A real world example: In 2003, the Sobig virus and similar computer worms wreaked havoc on million of computers, shutting down trains on the east coast of the U.S. and Canada and infecting CSX Corp.'s train system headquarters in Jacksonville, Fla. Train service was shut down or delayed up to six hours.
6. Water Systems
Clean drinking water is critical to life, of course, and yet many water operations are vulnerable targets. Terrorist groups have specifically named U.S. water supplies as a point of attack. And almost all of the country's 155,000 public water systems have control systems connected to computer networks that leave them vulnerable.
Sewage operations are also at risk. The Deer Island Sewage Treatment Plant in Massachusetts, for example, is one of the largest treatment plants in the U.S. Located in Boston Harbor, the plant gets rid of up to 90% of contamination in sewage before the water is released back into Massachusetts Bay. In Australia in 2000, a disgruntled employee used a remote computer to hack into the Maroochy Shire Council's sewage system 46 times over two months. Pumps failed, and a quarter of a million gallons of raw sewage poured into nearby streams, flooding a hotel and park.
7. Gas and Chemical Pipelines
Large refinery fires or explosions and chemical gas leaks are a constant worry for folks living near refineries and chemical plants.

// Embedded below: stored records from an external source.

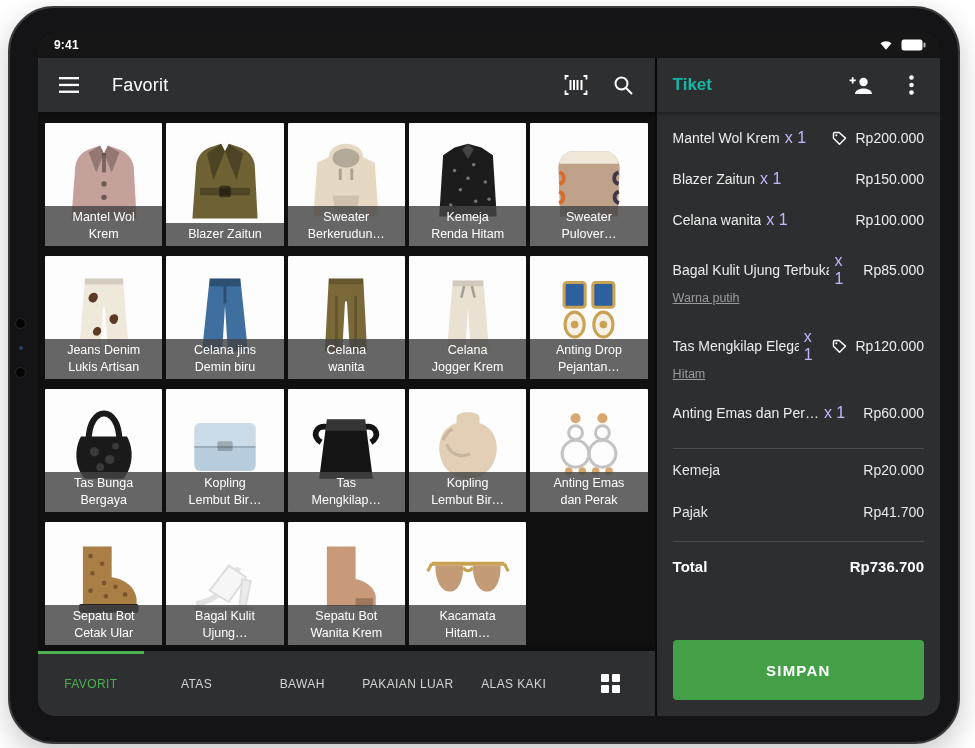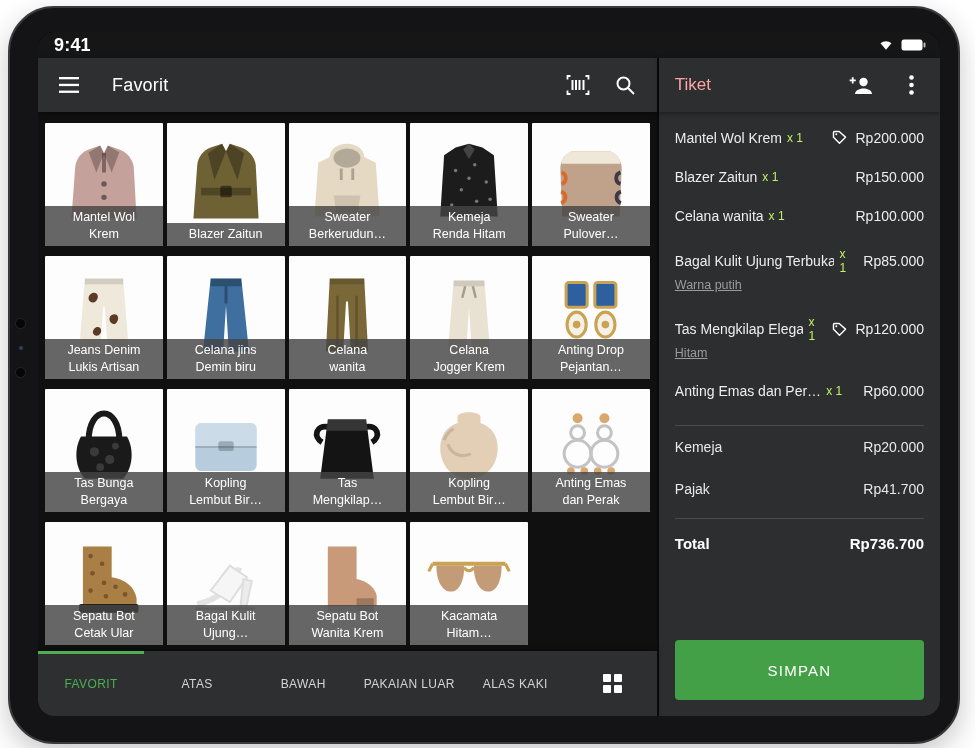"9:41" .sb-time { font-size: 18px -> 12px }
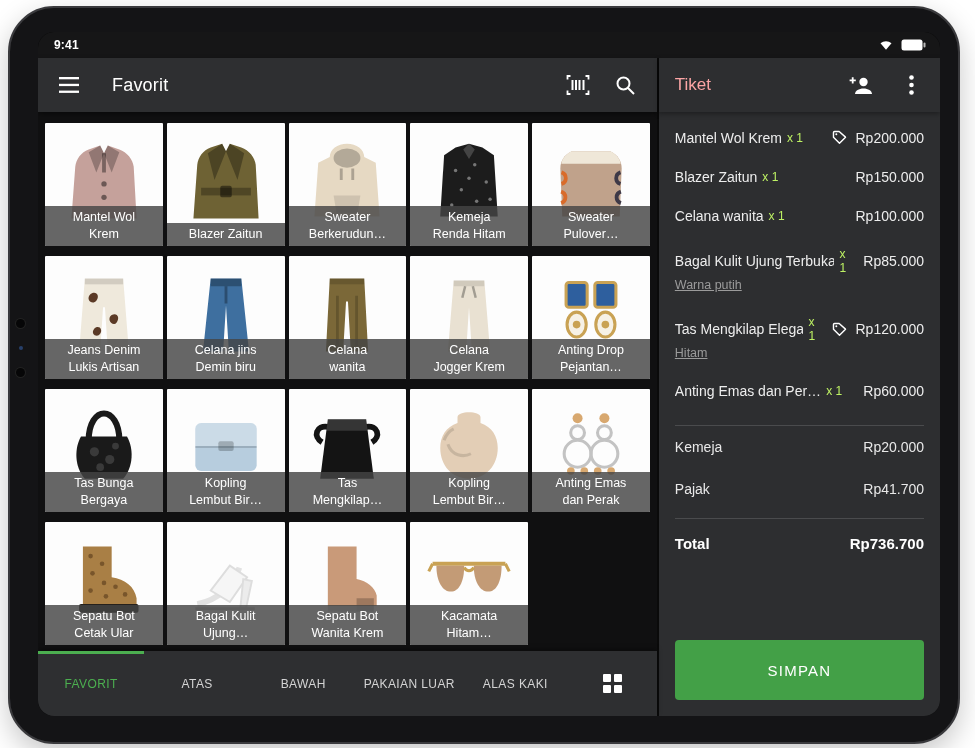"Tiket" .t-title { color: #fca5a5 -> #14b8a6; font-weight: 400 -> 700 }
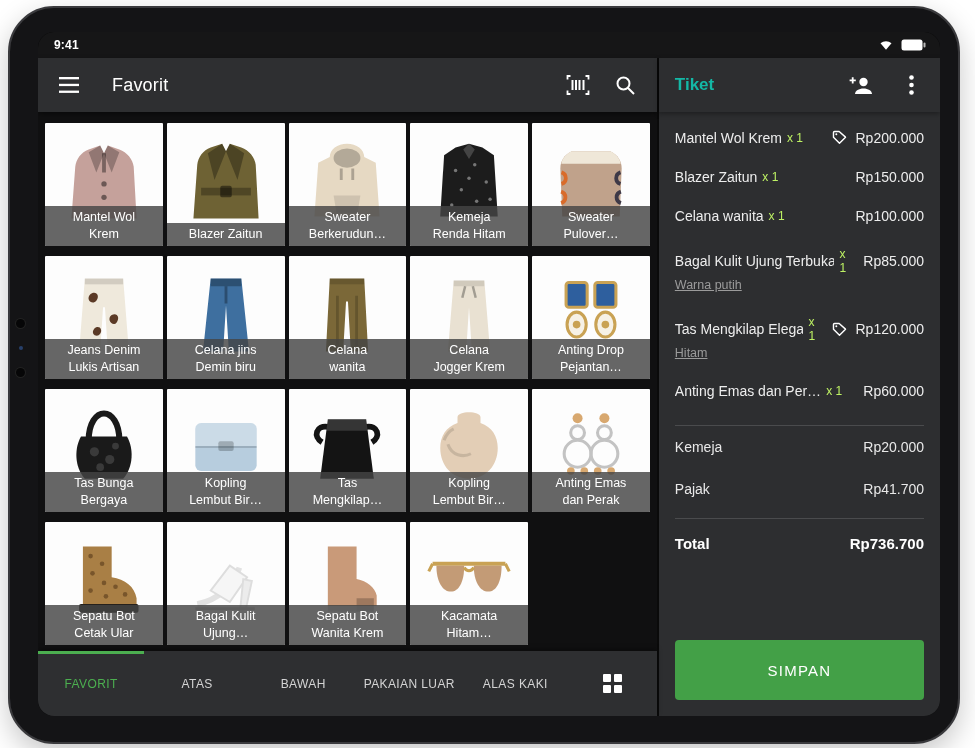"x 1" .t-qty { color: #bef264 -> #c4b5fd; font-size: 12px -> 16px }
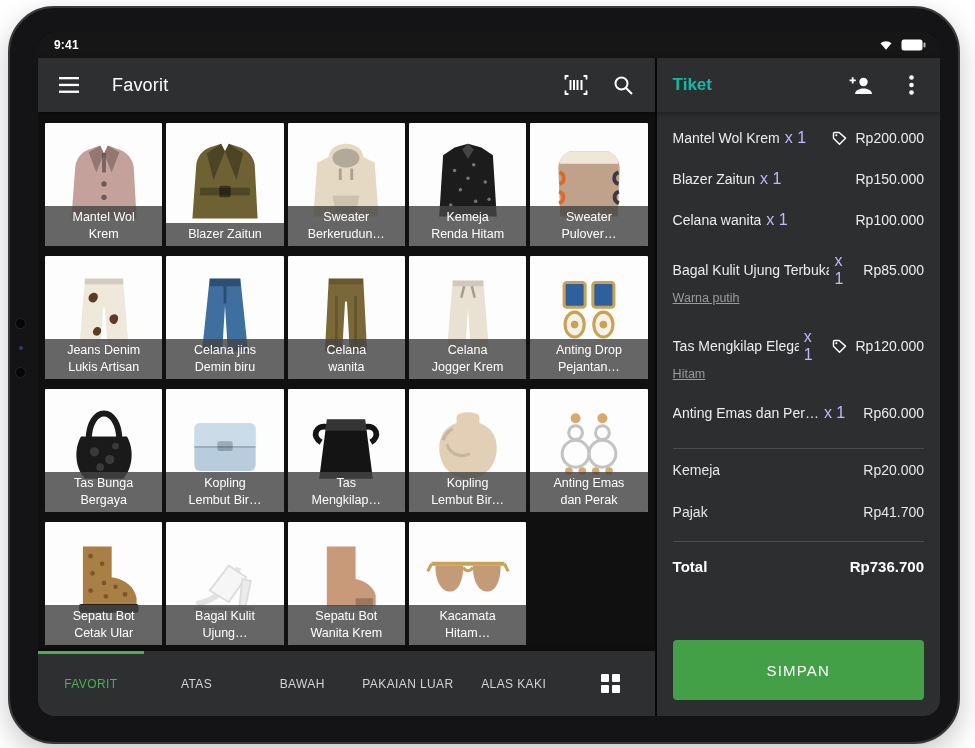"SIMPAN" button.save-btn { font-weight: none -> bold }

There are 144 petroleum refineries in the U.S., producing more than 17 million barrels of crude oil per day. The biggest is owned by ExxonMobil in Baytown, Texas. It cranks out more than half a million barrels per day. There are also 15,000 industrial chemical plants in the U.S. This past spring, the Department of Homeland Security and the Industrial Control Systems Cyber Emergency Response Team issued an alert about hackers phishing for information in natural gas pipelines. They were trying to steal information that could potentially let them access the pipelines from remote computers.
8. Communications Systems
If telecom emergency systems fail, millions of cell phones won't work. That's more than just an inconvenience: Almost every important sector relies heavily on communications. Police, fire, ambulance and scores of other services -- from banking and IT to mail delivery and energy -- are integrated with communications. The 2010 Cyber ShockWave, created by the Bipartisan Policy Center’s simulated cyberattack, may not have been an actual event, but the simulation sparked renewed concern of a lack of U.S. preparation. In the event, 60 million cell phones went silent.